Okay, vamos dissecar o Livro de Jó, essa peça teatral cósmica frequentemente elogiada por sua profundidade teológica, mas que, sob exame, revela uma moralidade tão questionável quanto a aposta que a desencadeia.
A cortina se abre numa espécie de "sala de reuniões" celestial. Lá está Deus, e quem aparece para a conversa? Satanás, aqui atuando menos como o príncipe das trevas e mais como um cínico promotor celestial, um "acusador". Deus, num momento que beira o orgulho parental cósmico, aponta para Jó: "Viste o meu servo Jó? Não há ninguém como ele na terra, homem íntegro e reto, temente a Deus e que se desvia do mal." Satanás, com o ceticismo de quem já viu de tudo, retruca: "Claro, ele te serve de graça? Tira tudo o que ele tem, e verás se não blasfema na tua cara."
E aqui, a narrativa dá uma guinada para o território do bizarro moral. Em vez de repreender o acusador ou simplesmente afirmar Sua onisciência sobre a fé de Jó, Deus aceita a provocação. Ele essencialmente diz: "Ok, faça o teste. Pode tirar tudo, menos a vida dele." Uma aposta. Uma disputa celestial cujo campo de jogo é a vida de um homem inocente. A integridade de Jó torna-se a moeda num jogo divino.
O que se segue é um catálogo de horrores infligido a Jó, com permissão explícita de Deus. Seus bens são destruídos, seus servos mortos, e – o mais chocante – todos os seus filhos e filhas são esmagados sob o desabamento de uma casa durante um banquete. Pense nisso: dez vidas humanas, aniquiladas como peças descartáveis num tabuleiro cósmico, para testar a lealdade do pai. A narrativa nem sequer pausa para lamentar essas mortes individuais; são meros adereços na provação de Jó.
Quando Jó, mesmo coberto de feridas dolorosas, ainda não blasfema, a aposta é intensificada. Satanás recebe permissão para atacar a saúde de Jó, mas não matá-lo. Seguem-se longos capítulos de lamento, dor e debates filosóficos com amigos bem-intencionados, mas teologicamente ineptos. Jó clama por justiça, por uma explicação, por uma audiência com Deus.

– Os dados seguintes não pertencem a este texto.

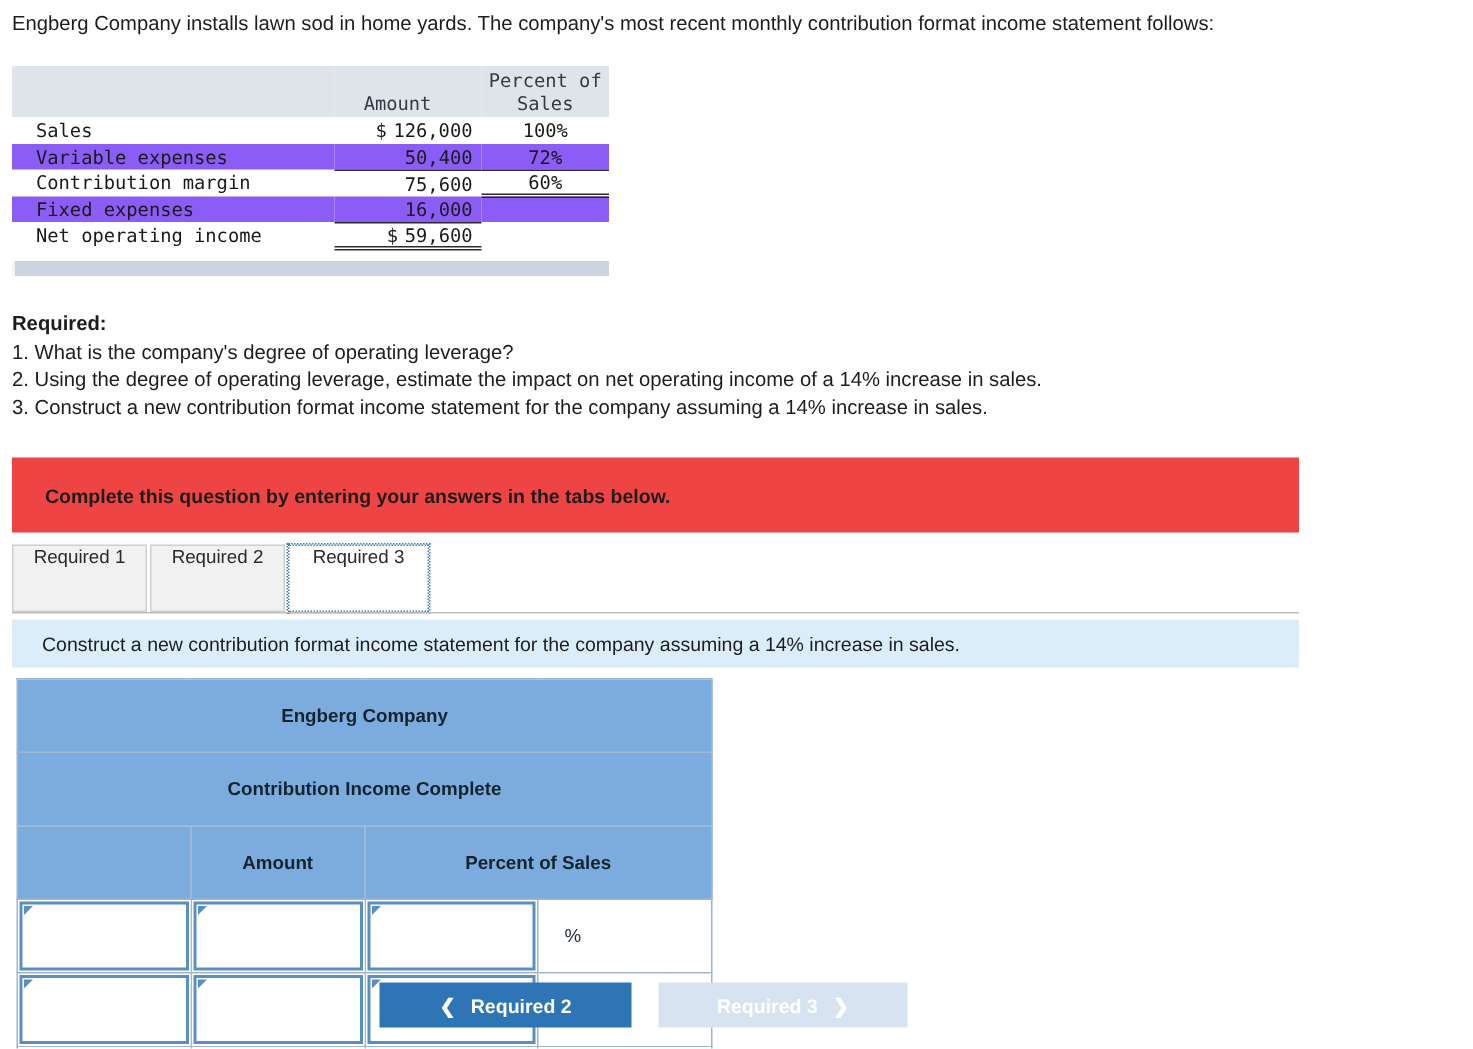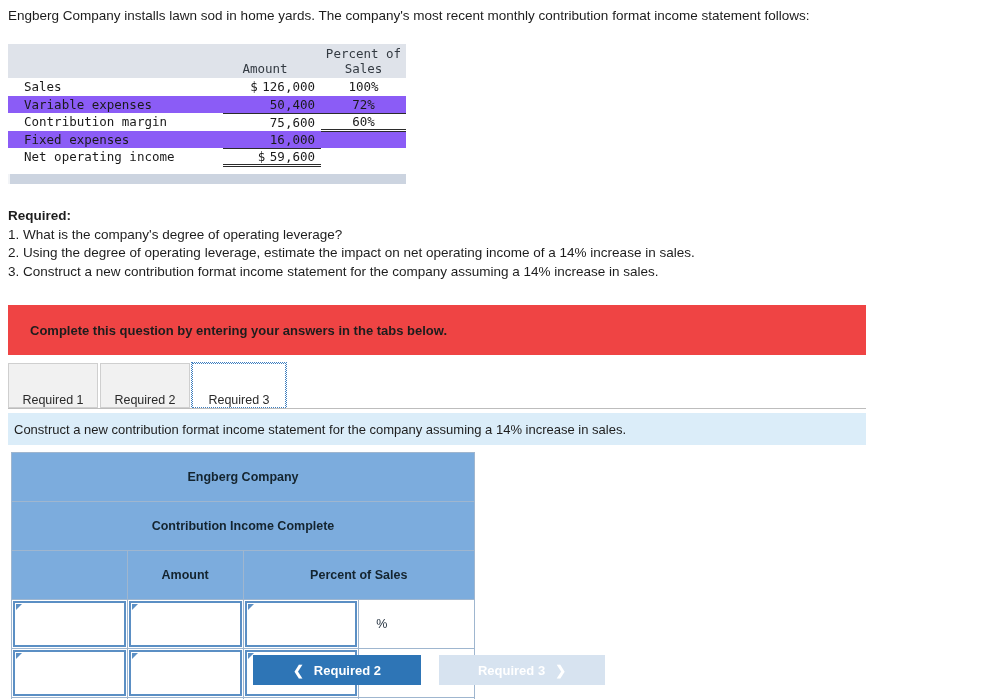--- a/index.html
+++ b/index.html
@@ -89,21 +89,21 @@
     position: absolute;
     left: 8px; top: 363px;
     height: 45px;
     display: flex; align-items: stretch;
   }
   .tab {
     width: 90px;
     background: #f1f1f1;
     border: 1px solid #cfcfcf;
     margin-right: 2px;
-    display: flex; align-items: flex-end; justify-content: center;
+    display: flex; align-items: flex-start; justify-content: center;
     font-size: 12.5px; color: #2a2a2a;
   }
   .tab.active {
     background: #ffffff;
     border: 1px dotted #3f7fbf;
     outline: 1px dotted #3f7fbf;
     margin-right: 0;
     width: 94px;
   }
   .tab-underline {
@@ -115,21 +115,21 @@
 
   
   .blue-bar {
     position: absolute;
     left: 8px; top: 413px;
     width: 858px; height: 32px;
     background: #dbedf9;
     display: flex; align-items: center;
   }
   .blue-bar span {
-    font-size: 13px; color: #1d1d1d; padding-left: 6px;
+    font-size: 13px; color: #1d1d1d; padding-left: 20px;
   }
 
   
   .ans {
     position: absolute;
     left: 11px; top: 452px;
     width: 464px;
     border-collapse: collapse;
     table-layout: fixed;
   }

E a resposta de Deus, quando finalmente chega num redemoinho? Não é uma explicação, nem um pedido de desculpas pela aposta cruel. É uma demonstração avassaladora de poder: "Onde estavas tu, quando eu fundava a terra? Faze-mo saber, se tens inteligência." Essencialmente, a resposta é: "Eu sou Deus, você é Jó. Não questione." É uma tática de intimidação intelectual, uma evasiva grandiosa que evita a questão moral fundamental: por que o sofrimento foi necessário neste caso, como parte de um teste divino?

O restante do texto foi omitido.